• _Exercise goal_: For this exercise, restate every line below word for word and drop the images.

• _Records for the task_:
····················

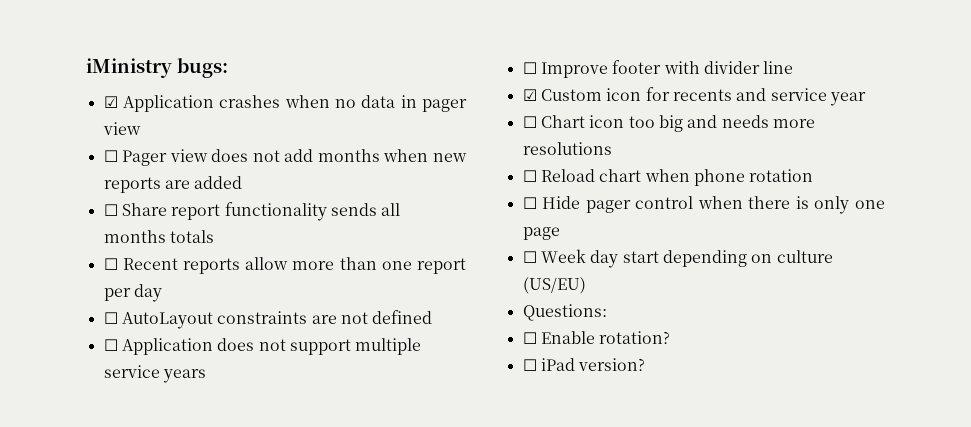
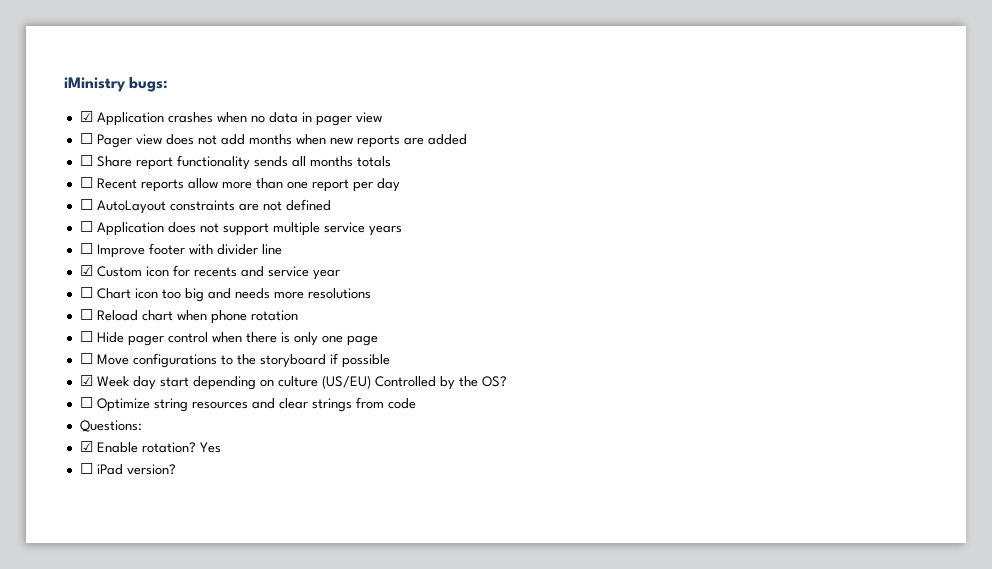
(537, 257) none -> [96,353,390,368] [79,375,93,386] Move configurations to the storyboard if possible // ☑
(586, 285) none -> [374,376,507,390] [79,397,416,412] Controlled by the OS? // ☐ Optimize string resources and clear strings from code
[522,332,537,344] ☐ -> [79,441,93,452] ☑
(671, 337) none -> [199,442,221,453] Yes

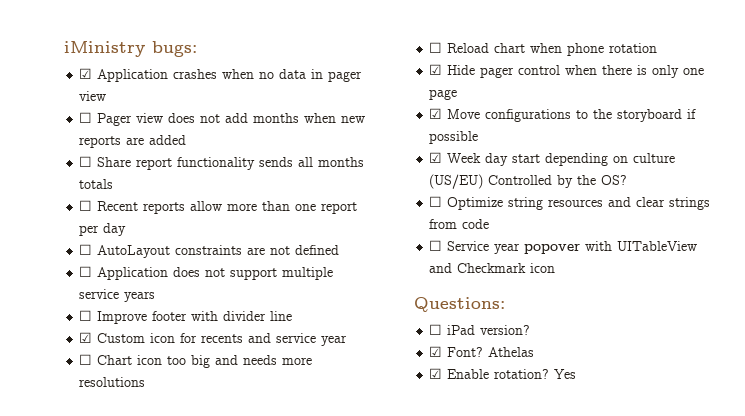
[79,331,93,342] ☐ -> [429,64,443,75] ☑
[79,353,93,364] ☐ -> [429,108,443,119] ☑
[79,420,142,432] Questions: -> [429,240,698,254] [429,263,556,273] [414,297,505,312] [429,324,531,335] [429,346,535,357] ☐ Service year popover with UITableView and Checkmark icon // Questions: // ☐ iPad version? // ☑ Font? Athelas
[79,463,176,475] // ☐ iPad version? -> (577, 374) none

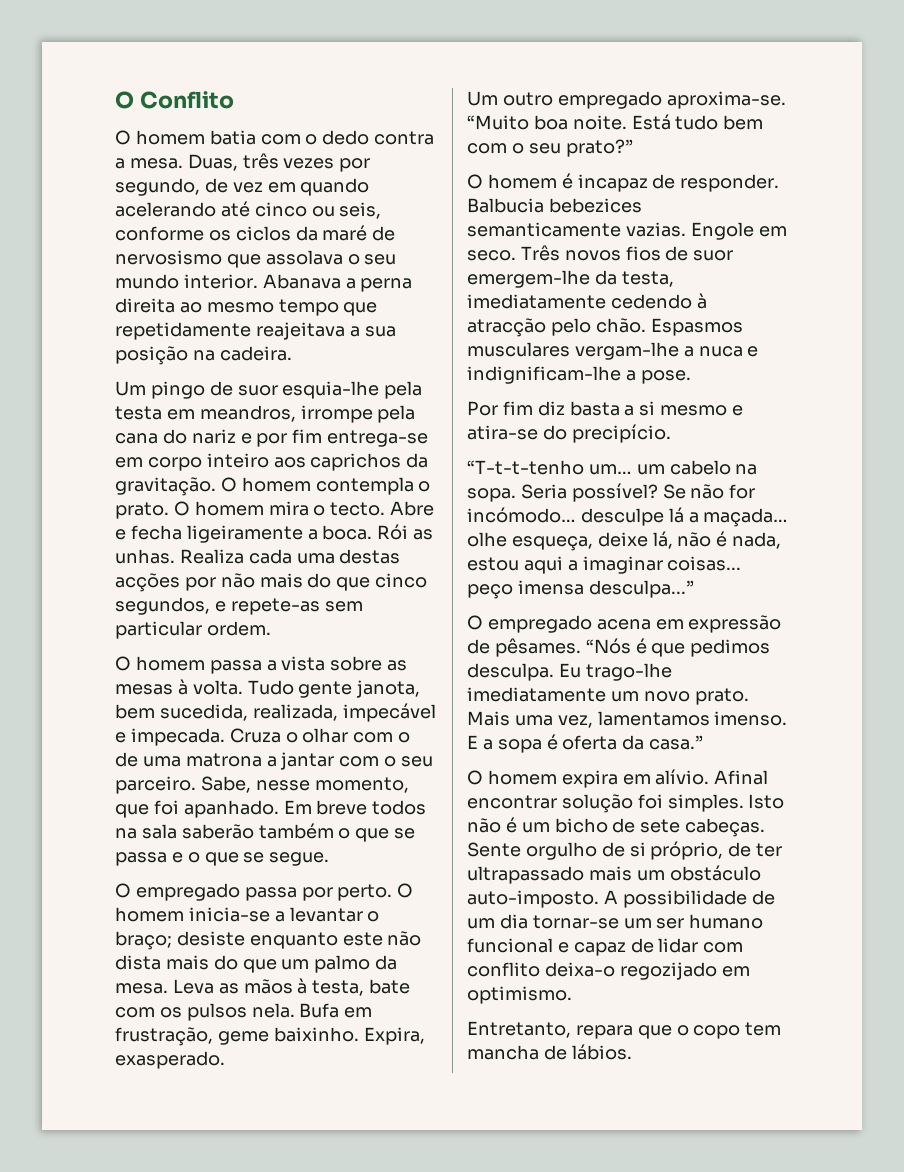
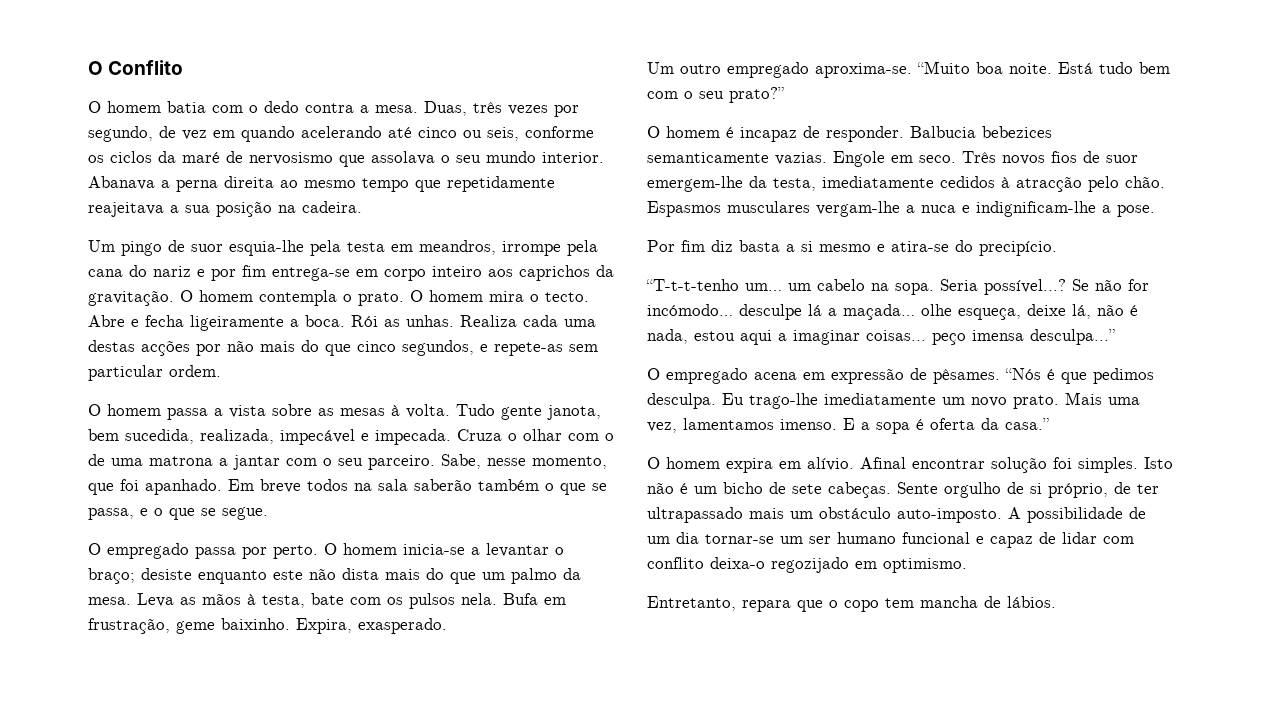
[115,852,167,866] passa -> [88,508,134,520] passa,
[610,294,692,309] cedendo -> [940,176,995,188] cedidos
[571,483,658,502] possível? -> [984,279,1066,295] possível...?

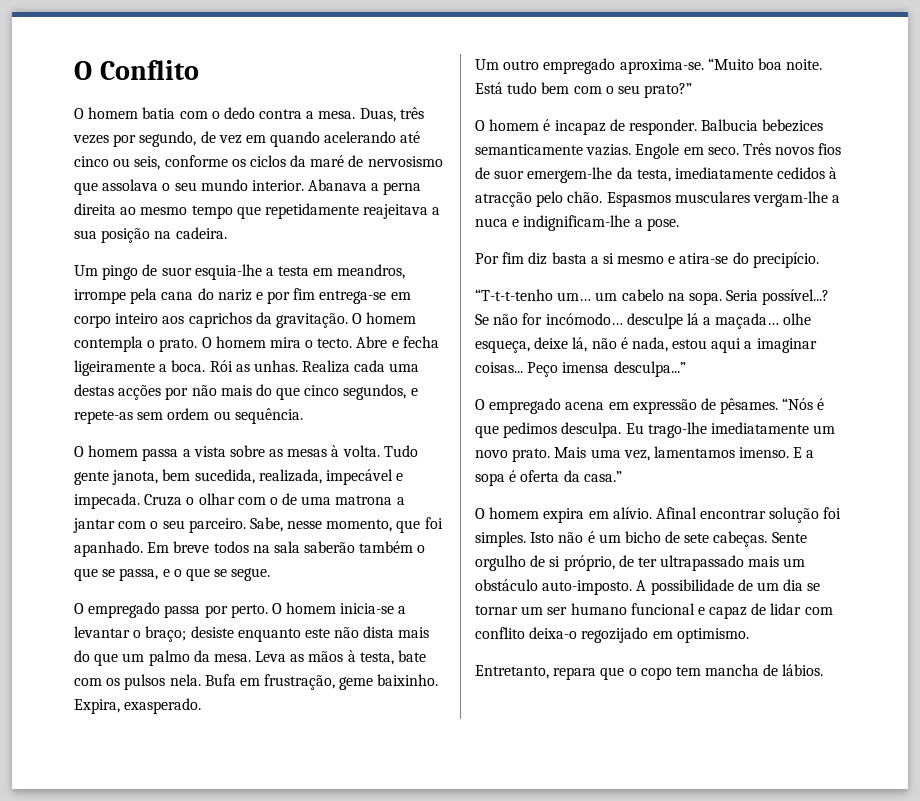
[310,240,341,256] pela -> [265,268,274,276] a
[88,365,221,381] particular ordem. -> [167,408,303,424] ordem ou sequência.
[932,333,966,345] peço -> [527,362,559,377] Peço
[705,534,774,544] tornar-se -> [807,583,821,591] [475,605,518,615] se tornar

····················

• _Answer to this exercise_:
(537, 257) none -> [96,353,390,368] [79,375,93,386] Move configurations to the storyboard if possible // ☑
(586, 285) none -> [374,376,507,390] [79,397,416,412] Controlled by the OS? // ☐ Optimize string resources and clear strings from code
[522,332,537,344] ☐ -> [79,441,93,452] ☑
(671, 337) none -> [199,442,221,453] Yes

[79,331,93,342] ☐ -> [429,64,443,75] ☑
[79,353,93,364] ☐ -> [429,108,443,119] ☑
[79,420,142,432] Questions: -> [429,240,698,254] [429,263,556,273] [414,297,505,312] [429,324,531,335] [429,346,535,357] ☐ Service year popover with UITableView and Checkmark icon // Questions: // ☐ iPad version? // ☑ Font? Athelas
[79,463,176,475] // ☐ iPad version? -> (577, 374) none

[115,852,167,866] passa -> [88,508,134,520] passa,
[610,294,692,309] cedendo -> [940,176,995,188] cedidos
[571,483,658,502] possível? -> [984,279,1066,295] possível...?

[310,240,341,256] pela -> [265,268,274,276] a
[88,365,221,381] particular ordem. -> [167,408,303,424] ordem ou sequência.
[932,333,966,345] peço -> [527,362,559,377] Peço
[705,534,774,544] tornar-se -> [807,583,821,591] [475,605,518,615] se tornar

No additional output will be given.